Two weeks ago I was at the beach.

I love the beach.

I love watching the ebb and flow, the waves coming in and going out. I love hearing the water rise and fall, crashing onto the sand. I love smelling the air, the salt, the wind. I love the feel of cool ocean water running over my feet and sinking them into the sand a little bit more with each wave.

There’s nothing like it.

I miss it.

I used to drive out to the beach after a rough night at work; I’d walk beside the water until I reached the rocks and I’d sit there until the sound of the water would soothe me and remind me how small this one day was, and how big everything is.

The ocean is powerful and vast and like nothing else.

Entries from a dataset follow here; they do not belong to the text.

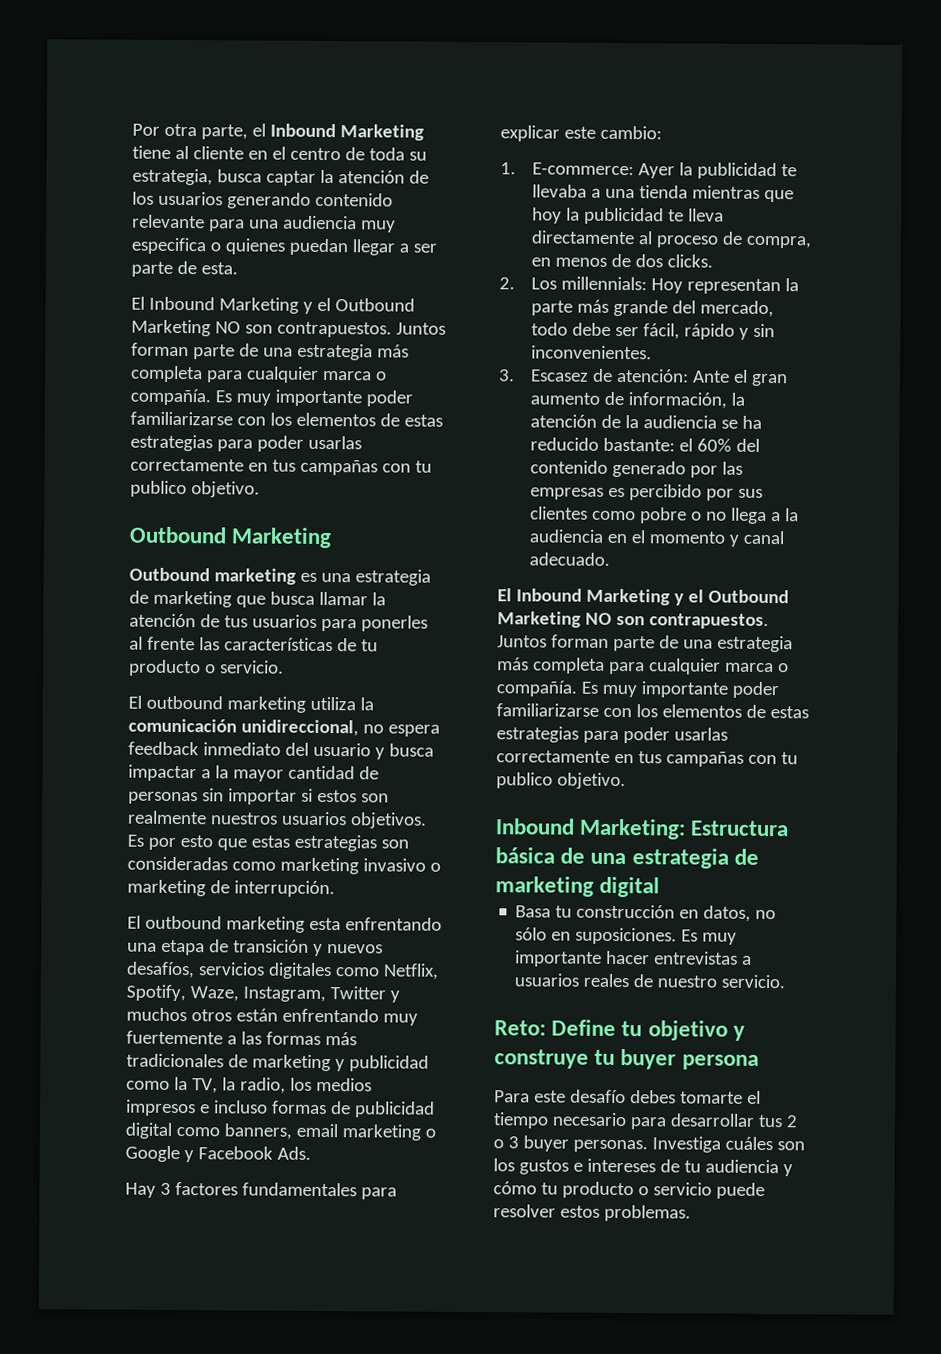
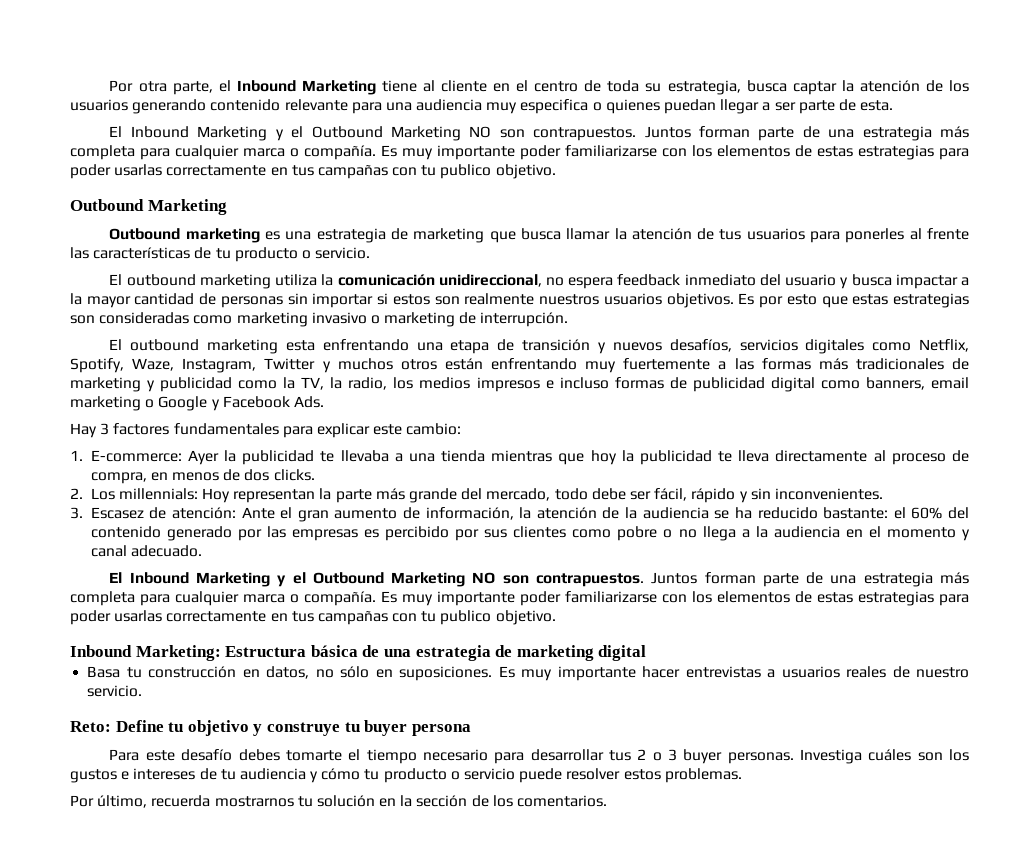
(691, 1213) none -> [70,795,608,808] // Por último, recuerda mostrarnos tu solución en la sección de los comentarios.

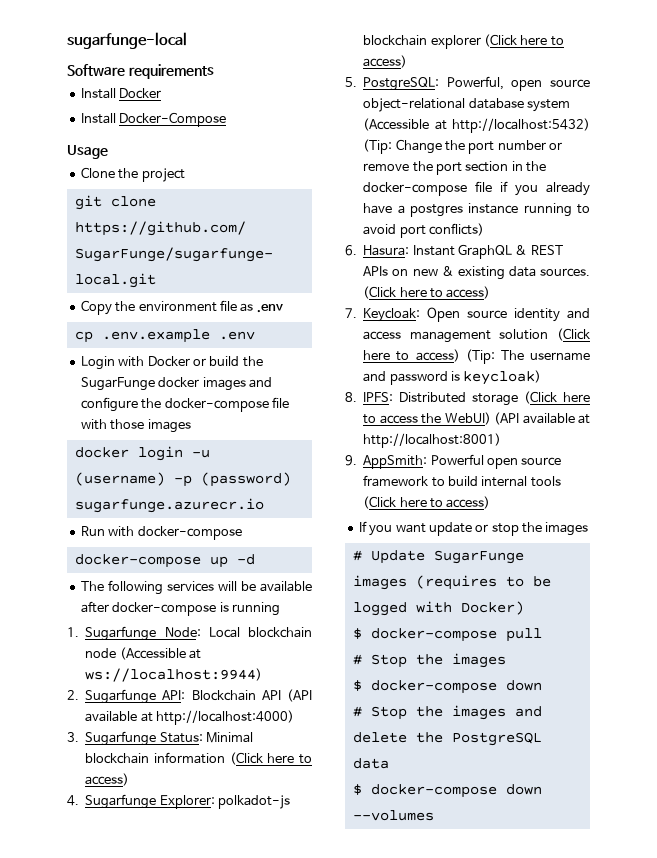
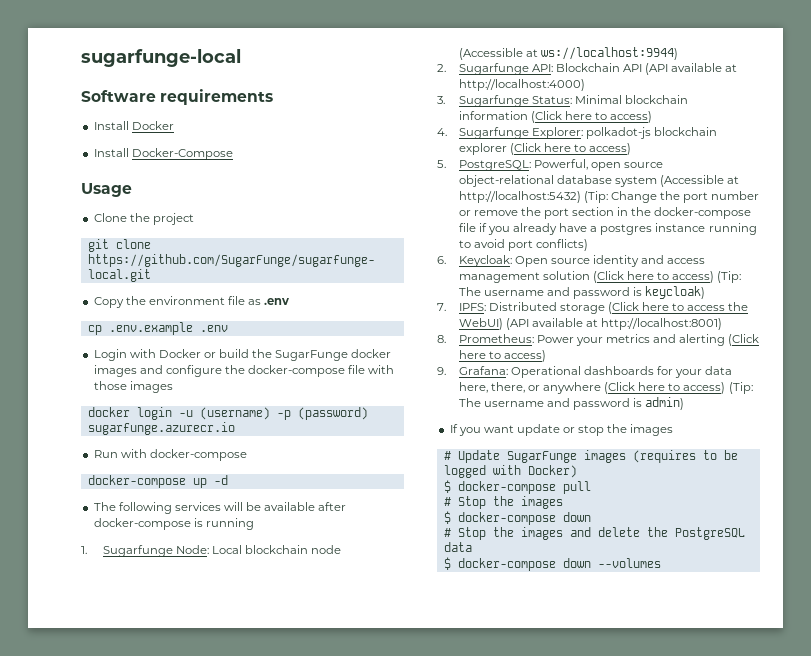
[363,244,563,259] [363,266,590,280] [363,286,491,299] [345,308,357,318] Hasura: Instant GraphQL & REST APIs on new & existing data sources. (Click here to access) // 7. -> (446, 260) none
[345,392,357,402] 8. -> [437,303,446,311] 7.
[345,454,562,469] [363,475,561,487] [363,496,491,509] 9. AppSmith: Powerful open source framework to build internal tools (Click here to access) -> [437,334,760,346] [458,350,546,362] [437,366,733,378] [458,382,753,394] [458,397,685,410] 8. Prometheus: Power your metrics and alerting (Click here to access) // 9. Grafana: Operational dashboards for your data here, there, or anywhere (Click here to access) (Tip: The username and password is admin)

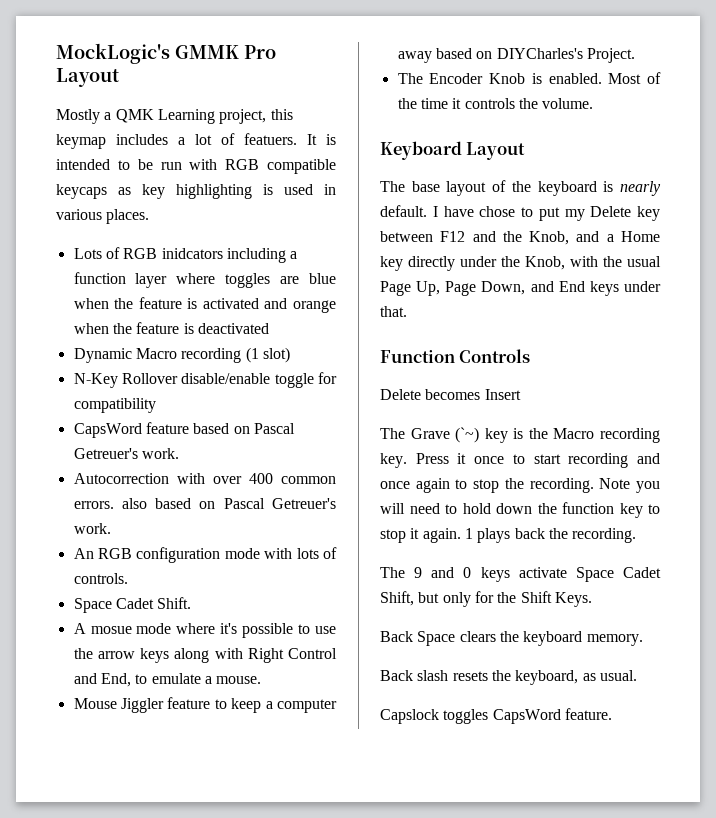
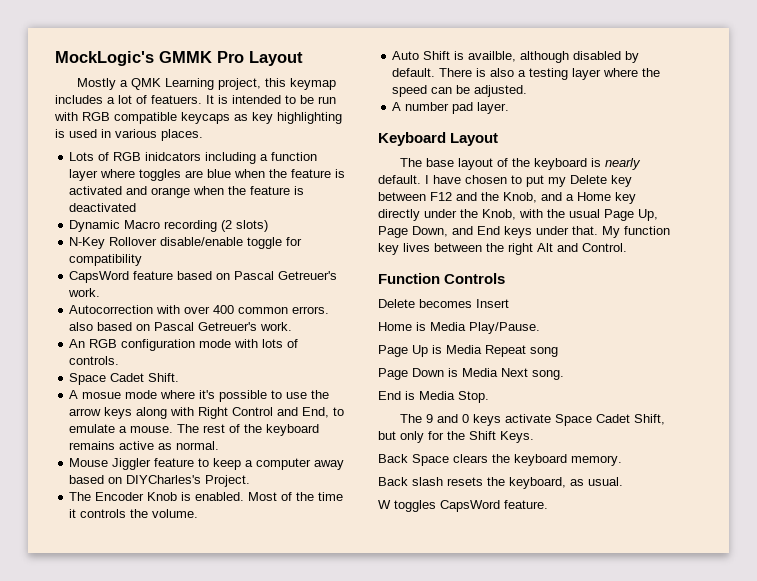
[245,347,290,363] (1 slot) -> [221,220,269,232] (2 slots)
(262, 680) none -> [177,424,320,436] [69,441,220,450] The rest of the keyboard remains active as normal.
(594, 103) none -> [392,51,640,63] [392,68,661,80] [392,85,528,97] [392,102,510,114] // Auto Shift is availble, although disabled by default. There is also a testing layer where the speed can be adjusted. // A number pad layer.
[479,206,516,217] chose -> [465,175,507,184] chosen
(407, 311) none -> [602,226,670,238] [378,243,627,255] My function key lives between the right Alt and Control.
[380,427,660,443] [380,453,660,468] [380,478,660,493] [380,502,660,518] [380,528,637,543] The Grave (`~) key is the Macro recording key. Press it once to start recording and once again to stop the recording. Note you will need to hold down the function key to stop it again. 1 plays back the recording. -> [378,322,540,334] [378,345,558,357] [378,368,564,380] [378,391,489,403] Home is Media Play/Pause. // Page Up is Media Repeat song // Page Down is Media Next song. // End is Media Stop.
[380,709,439,724] Capslock -> [378,500,391,509] W

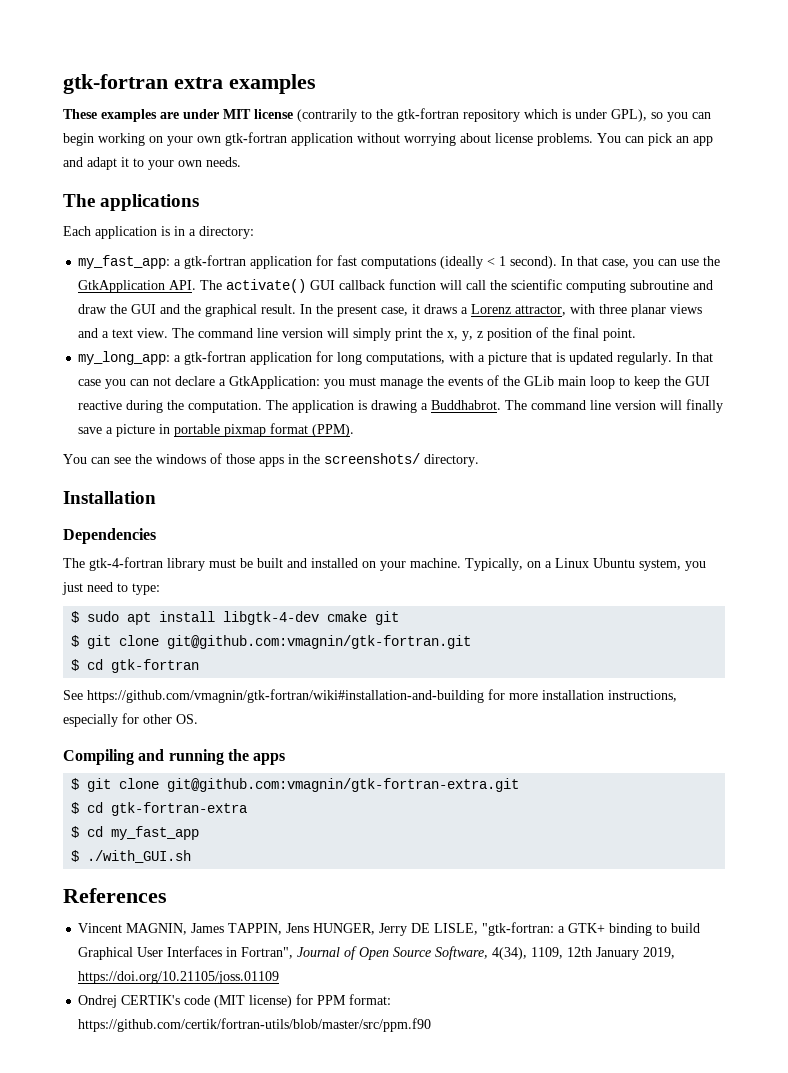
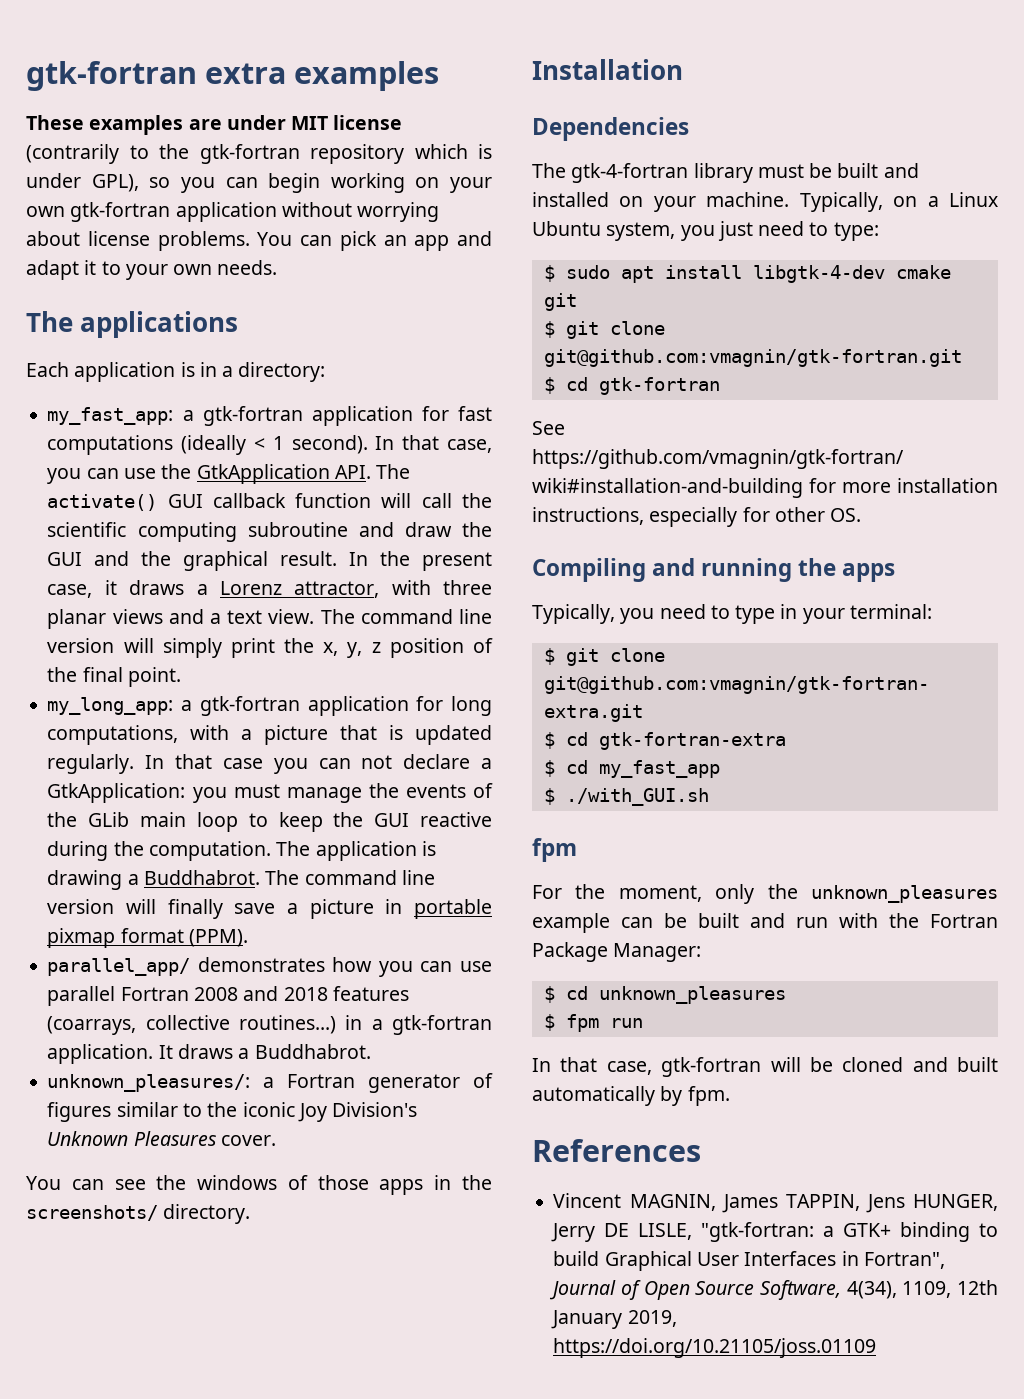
(355, 430) none -> [47,957,492,977] [47,986,409,1006] [47,1015,492,1035] [47,1044,371,1064] [47,1073,493,1093] [47,1102,418,1122] [47,1131,276,1146] // parallel_app/ demonstrates how you can use parallel Fortran 2008 and 2018 features (coarrays, collective routines...) in a gtk-fortran application. It draws a Buddhabrot. // unknown_pleasures/: a Fortran generator of figures similar to the iconic Joy Division's Unknown Pleasures cover.
(286, 759) none -> [532,604,932,624] // Typically, you need to type in your terminal:
(192, 856) none -> [532,838,577,862] [532,884,998,904] [532,913,998,933] [532,942,702,962] [543,986,786,1004] [543,1014,643,1032] [532,1057,998,1077] [532,1086,730,1106] // fpm // For the moment, only the unknown_pleasures example can be built and run with the Fortran Package Manager: // $ cd unknown_pleasures // $ fpm run // In that case, gtk-fortran will be cloned and built automatically by fpm.
[78,994,392,1008] [78,1018,432,1032] // Ondrej CERTIK's code (MIT license) for PPM format: https://github.com/certik/fortran-utils/blob/master/src/ppm.f90 -> (877, 1348) none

I miss the years I spent living close to the beach. I wish I lived as close to it as I used to. I wish I had an ocean I could go to whenever I felt the need for peace.

There’s nothing like it.

I miss it.

Book: Leaving the Saints by Martha Beck
Recommended: Yes.

I really enjoyed reading this book. The library had it for nearly a year before I decided I’d read it, and I’m immensely glad I did. The writing is very, very good; so many books are strong in content but not in writing ability, but this one had both.

It’s a memoir, sort of. The book centers on the author’s repression and eventual recovery of childhood abuse, which doesn’t sound like pleasant reading (and at times is very unpleasant), but what she discovers and how she writes about it is very profound.

She grew up in the Mormon church and, as the title implies, eventually leaves the church, her past, and essentially her family. It’s a sad book on many levels, but the sadness is well-balanced with bits of joy and beauty and discovery that I felt outweighed the dark parts.

I’m glad I read it. I’d even read it again someday.